Brief
Output every line of the material exactly, omitting images.

- - - - - - -

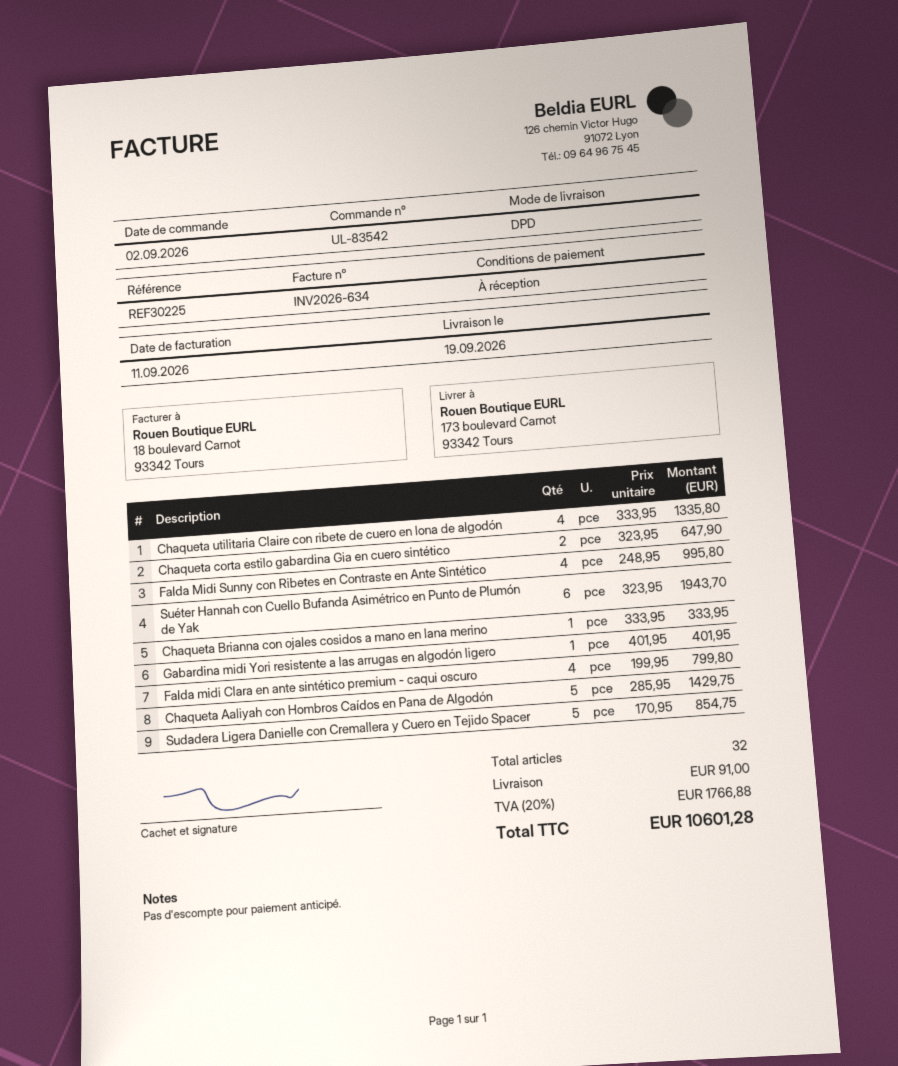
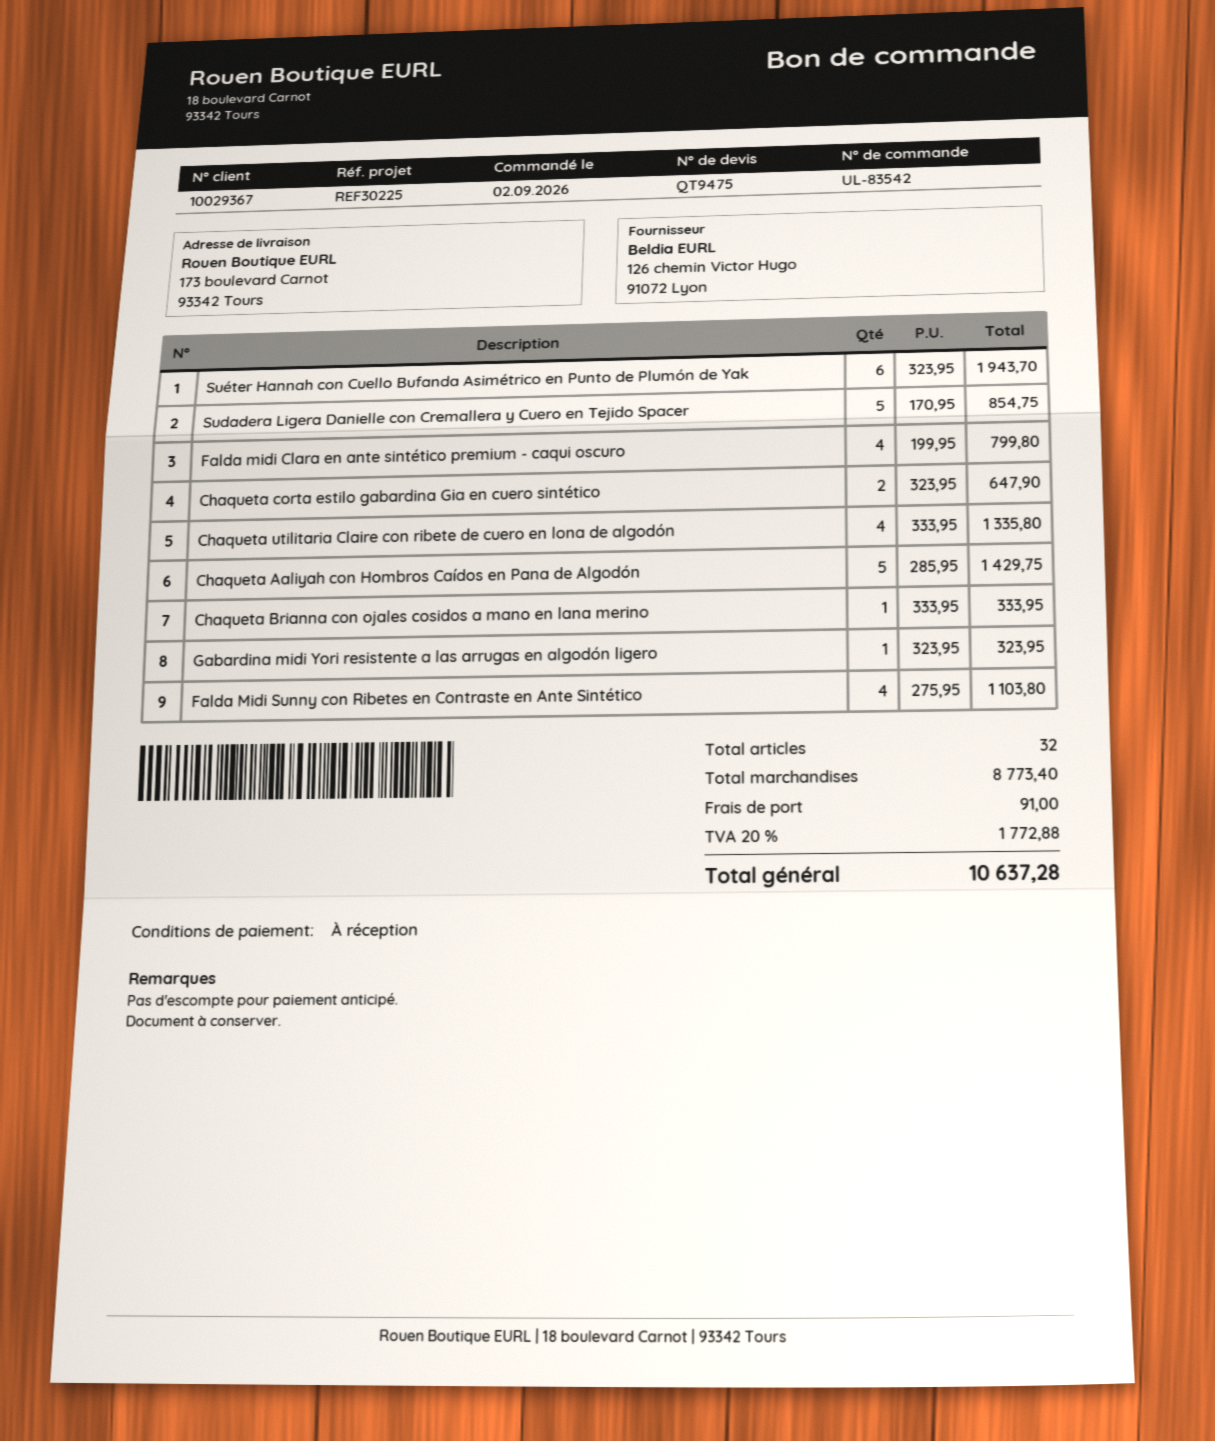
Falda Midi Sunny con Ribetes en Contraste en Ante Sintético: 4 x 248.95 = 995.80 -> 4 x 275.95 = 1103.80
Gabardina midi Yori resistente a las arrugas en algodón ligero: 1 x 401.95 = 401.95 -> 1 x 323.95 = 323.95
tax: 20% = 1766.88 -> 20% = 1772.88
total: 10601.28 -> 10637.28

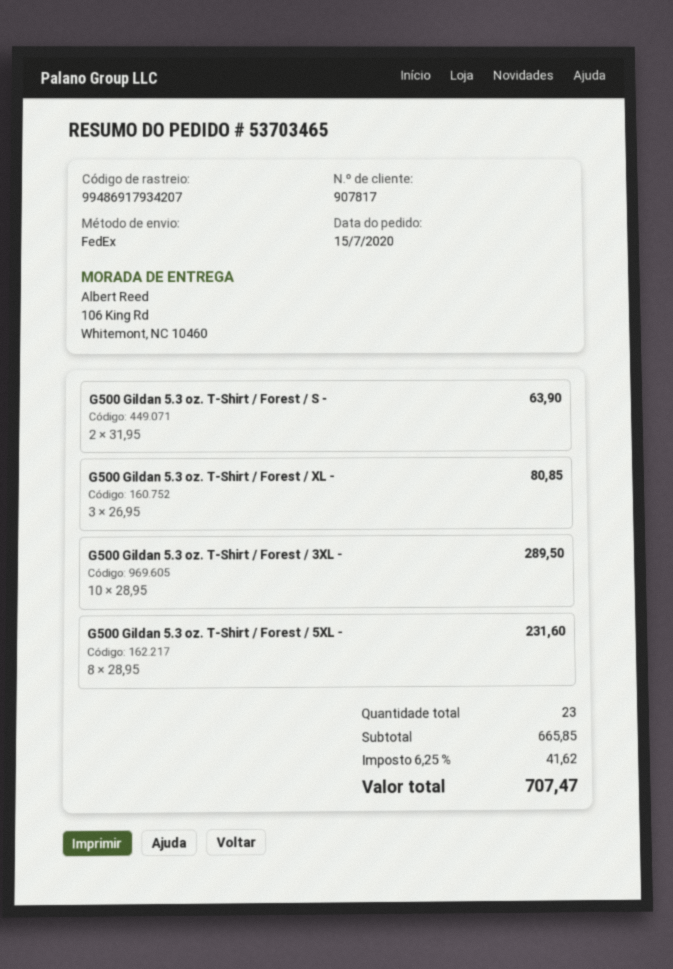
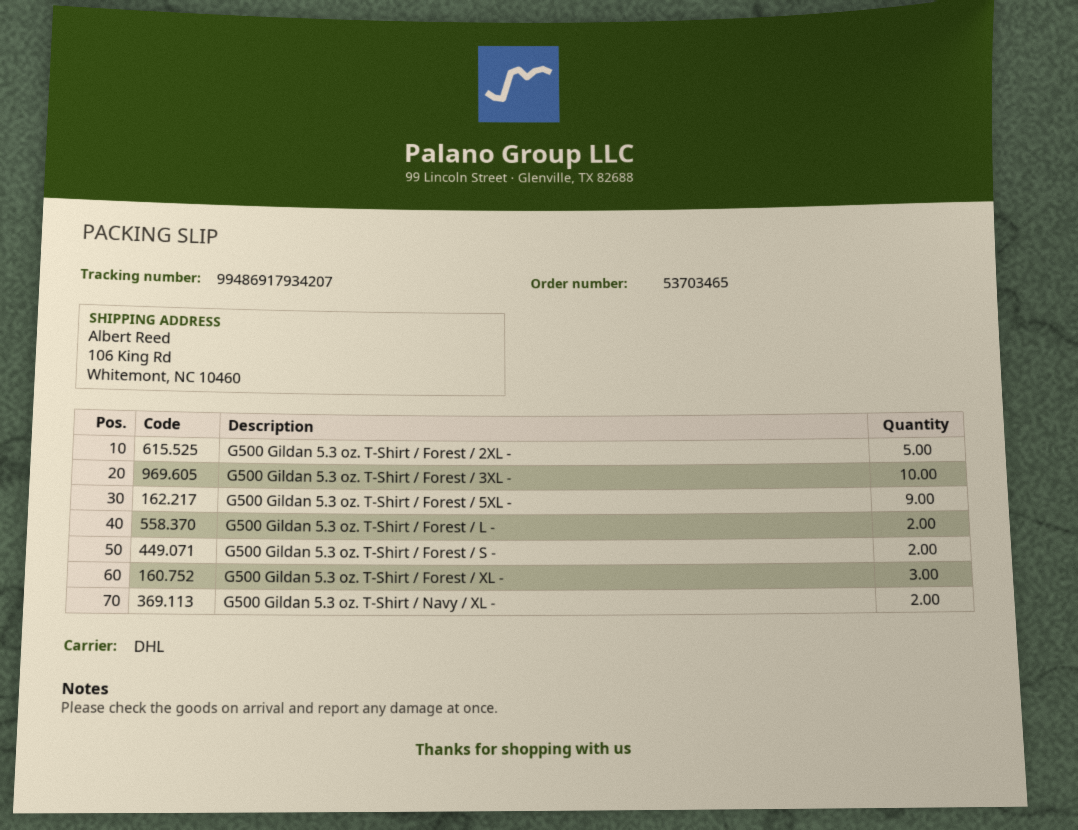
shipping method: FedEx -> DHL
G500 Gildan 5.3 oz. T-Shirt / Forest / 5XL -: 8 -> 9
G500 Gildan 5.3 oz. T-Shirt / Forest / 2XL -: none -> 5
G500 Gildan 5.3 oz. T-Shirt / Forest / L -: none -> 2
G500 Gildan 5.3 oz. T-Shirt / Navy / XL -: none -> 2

- - - - - - -

Output below
Falda Midi Sunny con Ribetes en Contraste en Ante Sintético: 4 x 248.95 = 995.80 -> 4 x 275.95 = 1103.80
Gabardina midi Yori resistente a las arrugas en algodón ligero: 1 x 401.95 = 401.95 -> 1 x 323.95 = 323.95
tax: 20% = 1766.88 -> 20% = 1772.88
total: 10601.28 -> 10637.28

shipping method: FedEx -> DHL
G500 Gildan 5.3 oz. T-Shirt / Forest / 5XL -: 8 -> 9
G500 Gildan 5.3 oz. T-Shirt / Forest / 2XL -: none -> 5
G500 Gildan 5.3 oz. T-Shirt / Forest / L -: none -> 2
G500 Gildan 5.3 oz. T-Shirt / Navy / XL -: none -> 2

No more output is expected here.